The car might have survived, and Bill may well have even kept it due to his admitted affection for it. Though the trunk was mostly gone and there was no LH rail behind the axle kickup, the floors, rockers, and entire front structure of the car were rock solid well into the '90s. The entire front clip was still on the car, sans the Rallye hood--which Bill probably swiped as a backup for his '71. The decklid was absolutely rot-free. Had the sheetmetal available now been around back then, it would've been repairable. Not easily, but well worth doing. Mind you, the day I sold that car it only had around 77,600 miles on it. I'd bought it the previous June--7 months to the day--with a tick over 69,000 on the clock, and I was the second owner.

Stretch and I are thinking about a road trip Saturday to see if we can't discover the Challenger's fate. I've got an idea of where Bill lives, though that's a bit of a shot in the dark. Still, it can't take long asking around a small town--parts stores, junkyards, auto shops--about the Mopar guys named "Bill _______" before one develops a couple of solid leads.

And before anyone asks, the answer is yes. If the car exists and can be had for what I feel is a reasonable number, I will buy it and I will fix it. That leaves me in a bit of a spot as to what course to take with my current Challenger--I won't sell it--since I'll have no need of matching black/yellow 340/4-speed Challengers, and much of what I've got for the '74 would obviously have to go right onto the actual '73 to which it was going to be an homage. It also throws into doubt the ultimate fates of both the wagon and Valiant.

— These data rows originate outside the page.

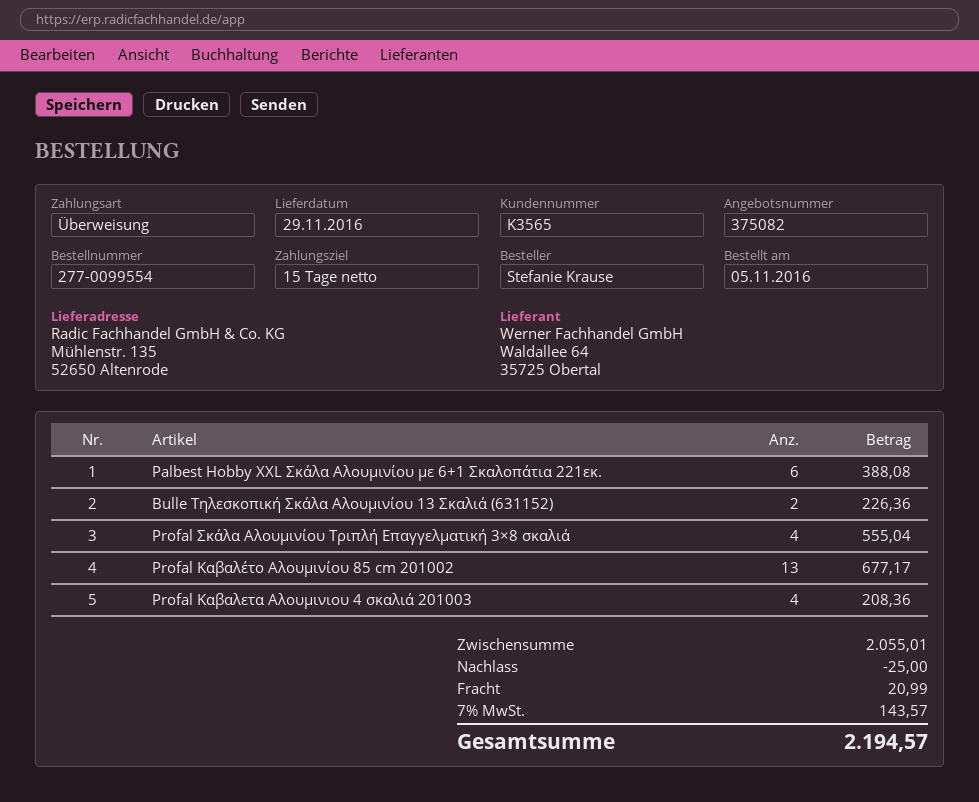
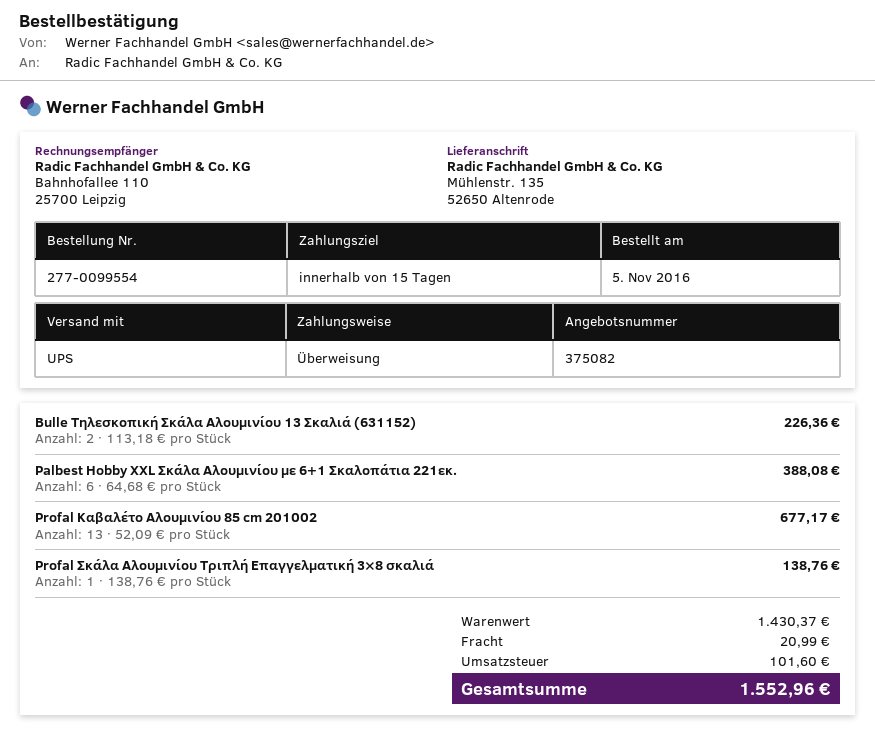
Profal Σκάλα Αλουμινίου Τριπλή Επαγγελματική 3×8 σκαλιά: 4 for 555.04 -> 1 for 138.76
Profal Καβαλετα Αλουμινιου 4 σκαλιά 201003: 4 for 208.36 -> none
subtotal: 2055.01 -> 1430.37
discount: 25.00 -> none
tax: 143.57 -> 101.60
total: 2194.57 -> 1552.96

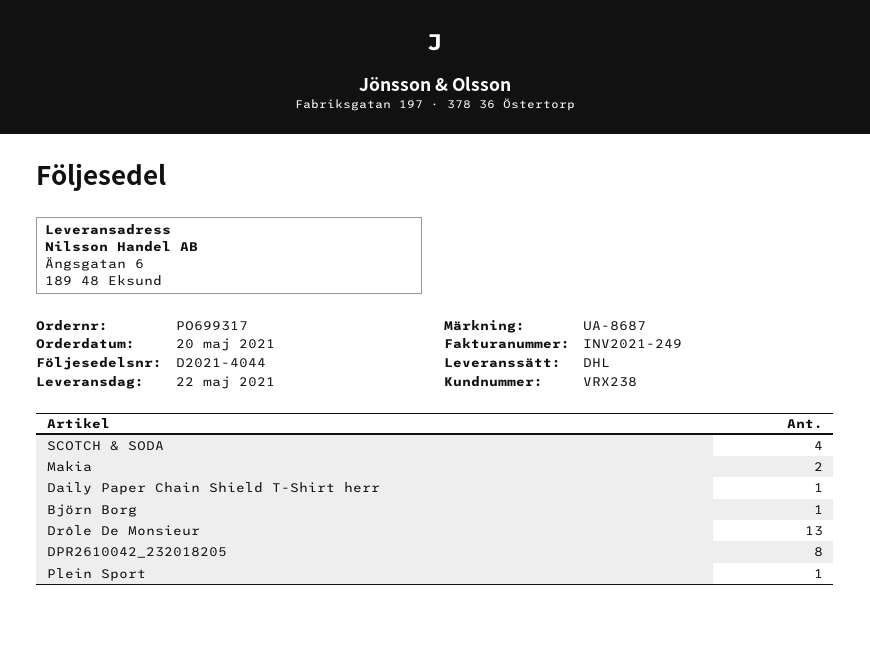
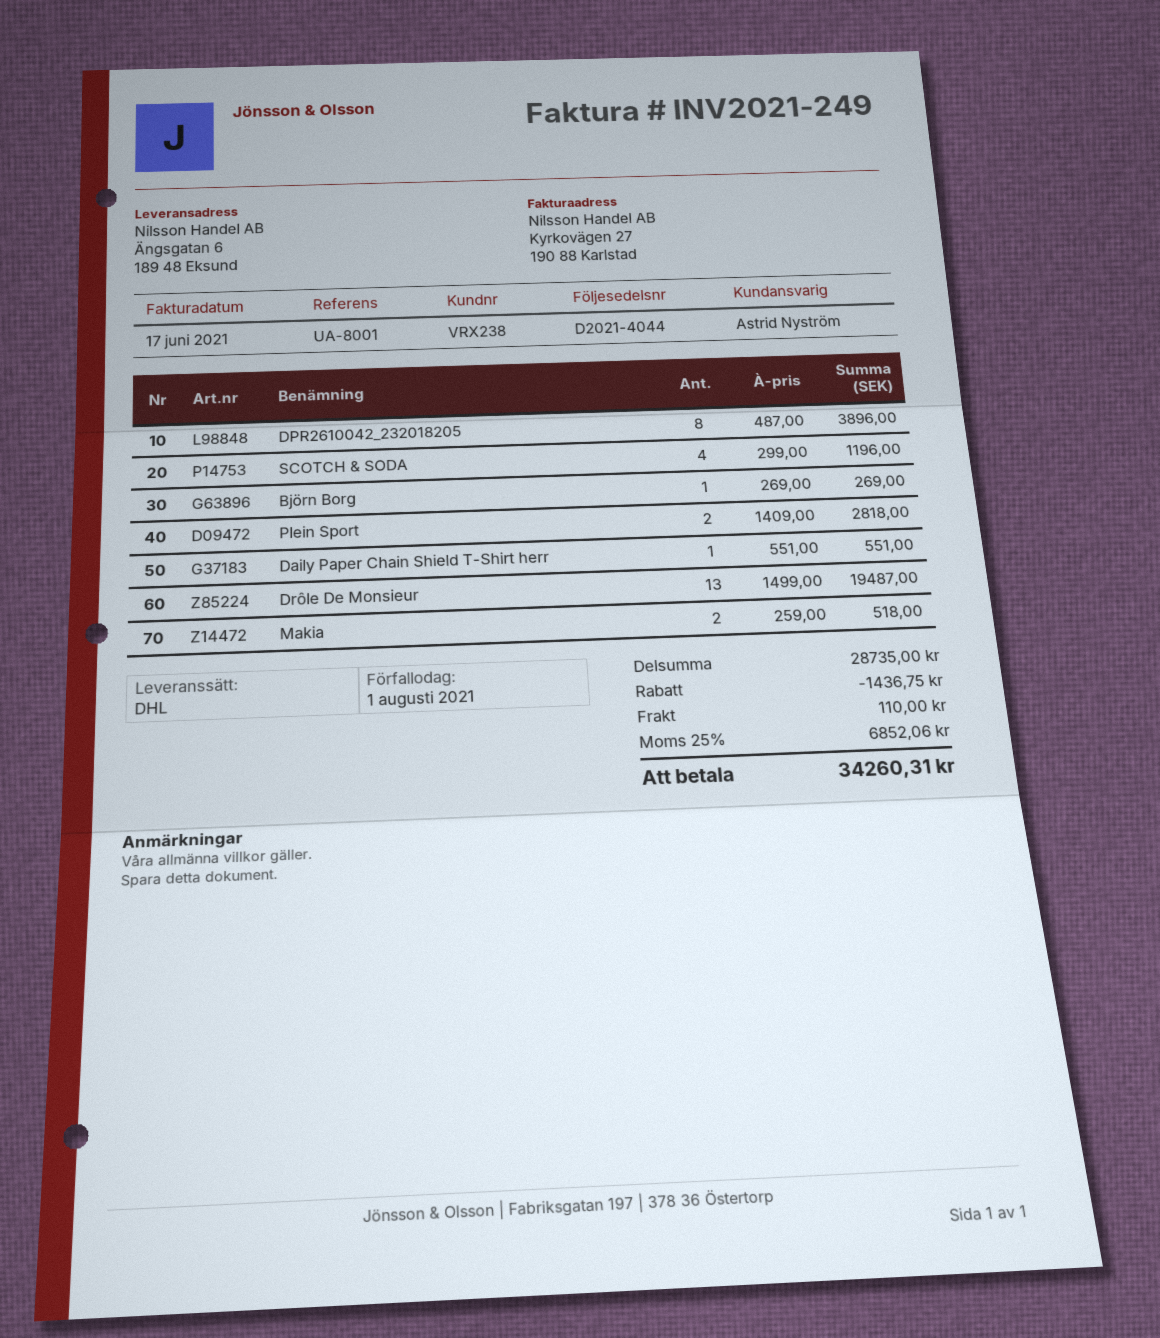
reference: UA-8687 -> UA-8001
Plein Sport: 1 -> 2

But that's not a problem I expect to have. I'm about 80% sure that my '73 has been soup cans for a couple of decades. :(
 
Holy sheeit! I bet it's rusting under a tarp in the driveway or backyard... Or soup cans like you said. :(
 
We're pretty sure we found the place, but no one was home and no signs of the car. I'm still betting on soup cans, but it would be nice to know for sure.